Le désir du ministre d’améliorer les menus dans les cafétérias scolaires n’est qu’une étape. Il faudrait rétablir les programmes supprimés qui assuraient gratuitement des aliments sains dans les écoles en milieux défavorisés. Il faudrait également instaurer un revenu de solidarité pour permettre aux familles et aux individu-es moins nanti-es de se procurer des aliments propres à améliorer leur santé. Il est aussi nécessaire d’augmenter le temps consacré à l’éducation physique, qu’on a réduit sans motif valable, ces dernières années.

Cependant, si on veut diminuer l’ "épidémie" d’obésité, il faut aller plus loin, c’est-à-dire jusqu’aux sièges sociaux des compagnies agro-alimentaires. C’est là que se prennent les décisions sur la production et la distribution des aliments. C’est là également que les décideurs développent leurs stratégies en vue de manipuler les politicien-nes et le public. Le message de l’industrie agro-alimentaire, "mangez plus," qui bénéficie de budgets énormes dont ne disposent pas les régies régionales, contredit les messages des services de santé publique qui conseillent de manger modérément ! Si vous avez l’impression que le comportement de l’industrie "agro-alimentaire" rappelle celui des compagnies pharmaceutiques, vous ne vous trompez pas. On peut adresser le même genre de critiques aux deux industries.

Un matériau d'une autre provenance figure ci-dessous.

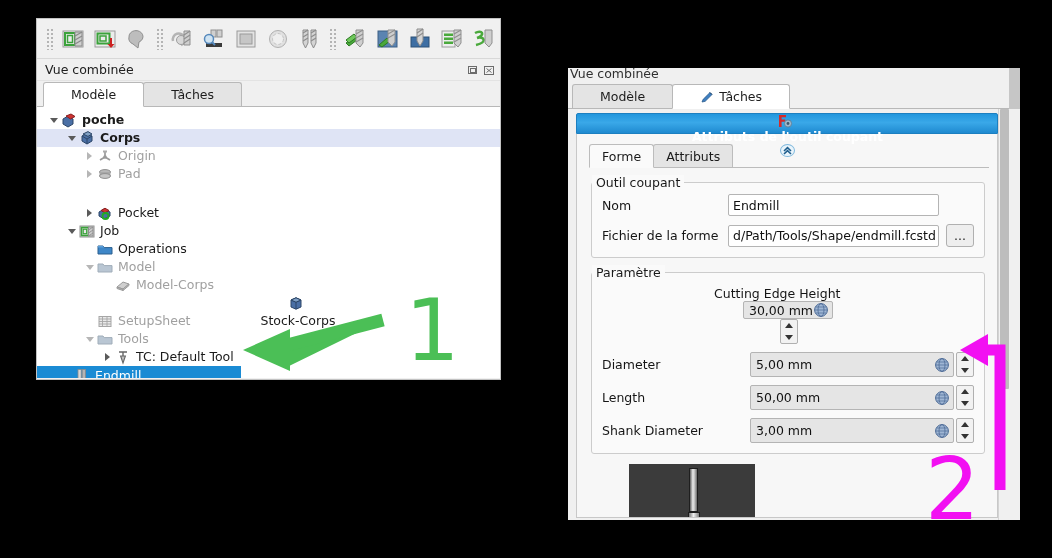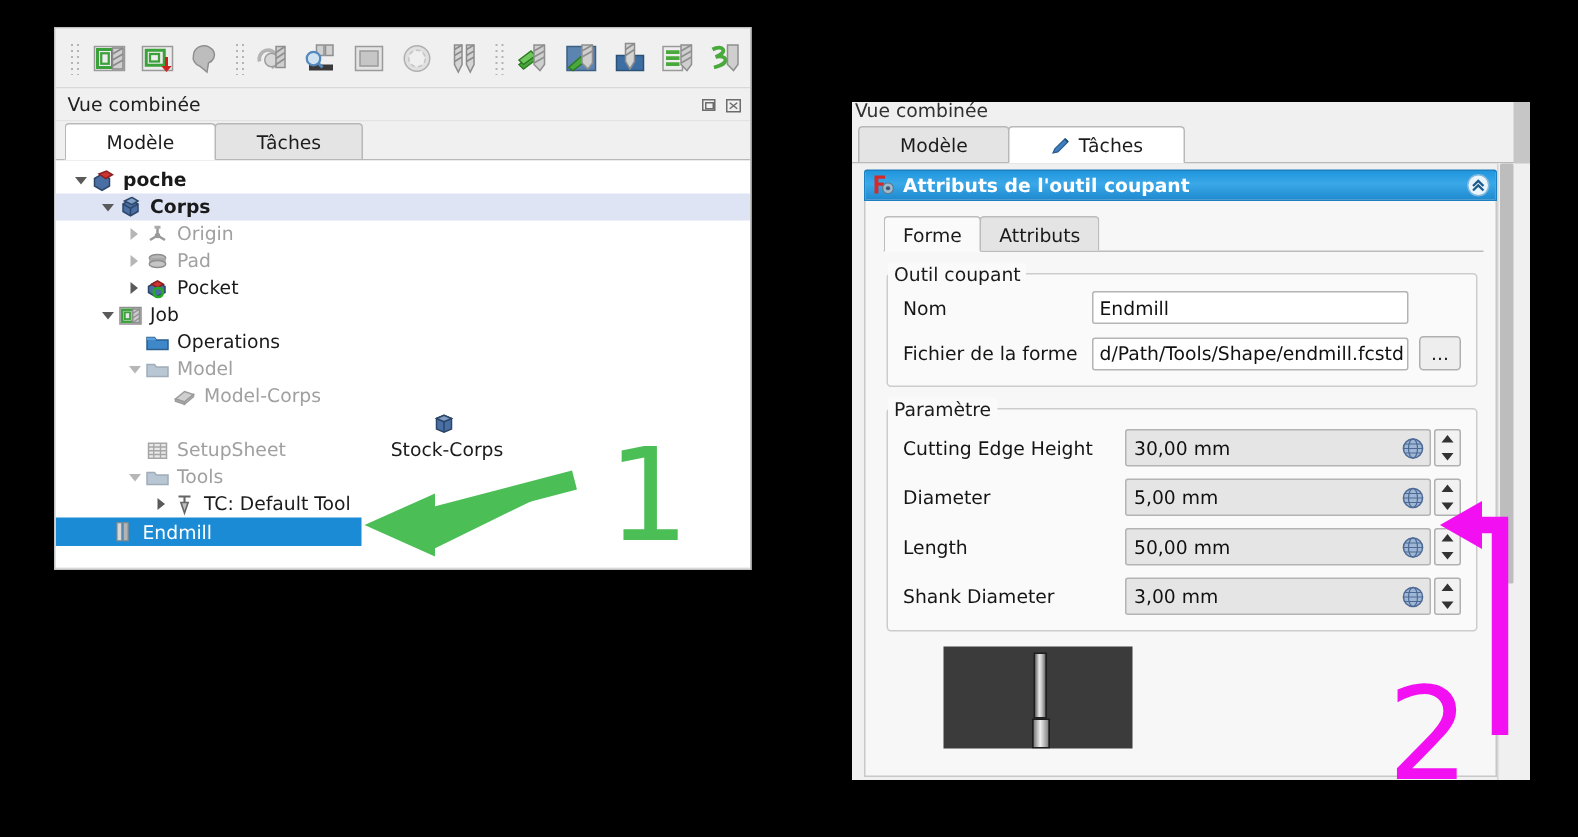"Attributs de l'outil coupant" #task-header { flex-direction: none -> column }
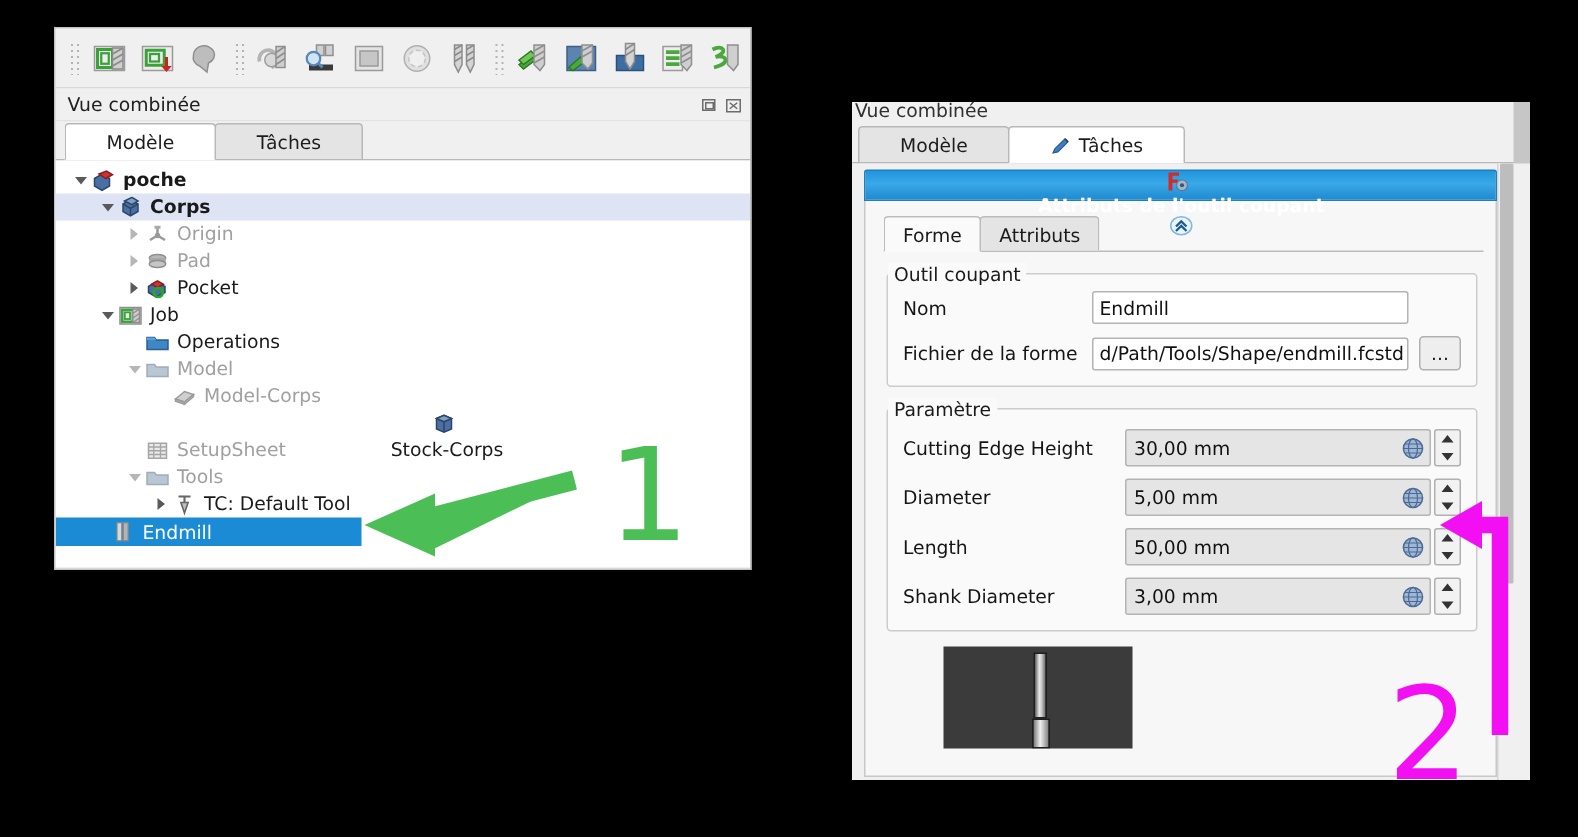"Pocket" div.row { margin-top: none -> 21px }
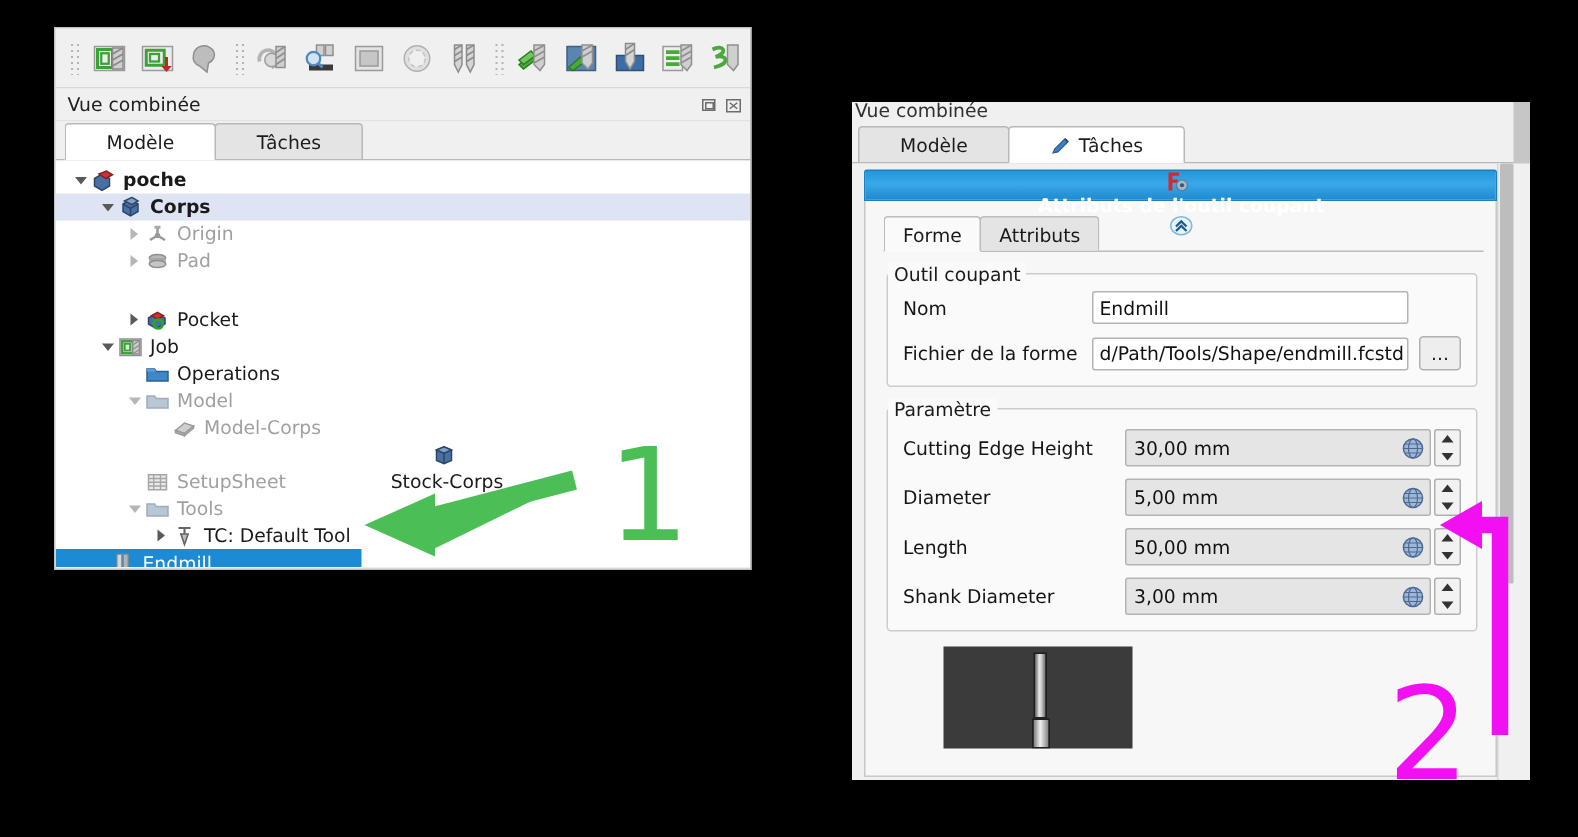"Cutting Edge Height" div.frow { flex-direction: none -> column }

Mais, pour le moment, laissons de côté les détails - nous y reviendrons éventuellement - et concluons avec une "recette" qui pourrait constituer une solution durable à l’"épidémie" d’obésité et de diabète chez nous. Je suggère la combinaison d’ingrédients préparée par un organisme communautaire montréalais afin de "confectionner" des "politiques sanitaires" qui améliorent véritablement la citoyenneté, la solidarité et la santé. Dans le quartier Notre-Dame-de-Grâce, à Montréal, le groupe Éco-Initiatives a réuni quelques "partenaires" (banques alimentaires, jardins communautaires, programmes pour les mères célibataires, ventes de produits "verts," etc.) qui travaillent de concert. Le concept d’Éco-Initiatives, dont l’objectif est une société juste, a proposé un instrument de développement social et équitable, c’est-à-dire des "politiques nutritionnelles" basées sur la réalité des personnes.

Nous devrions tous et toutes déguster cette "recette", car elle peut contribuer à des repas succulents, à maintenir un poids équilibré et à rester en bonne santé. Éco-Initiatives, auteur de cette recette "prête à manger" n’importe où, mérite la première place dans la combat contre l’obésité.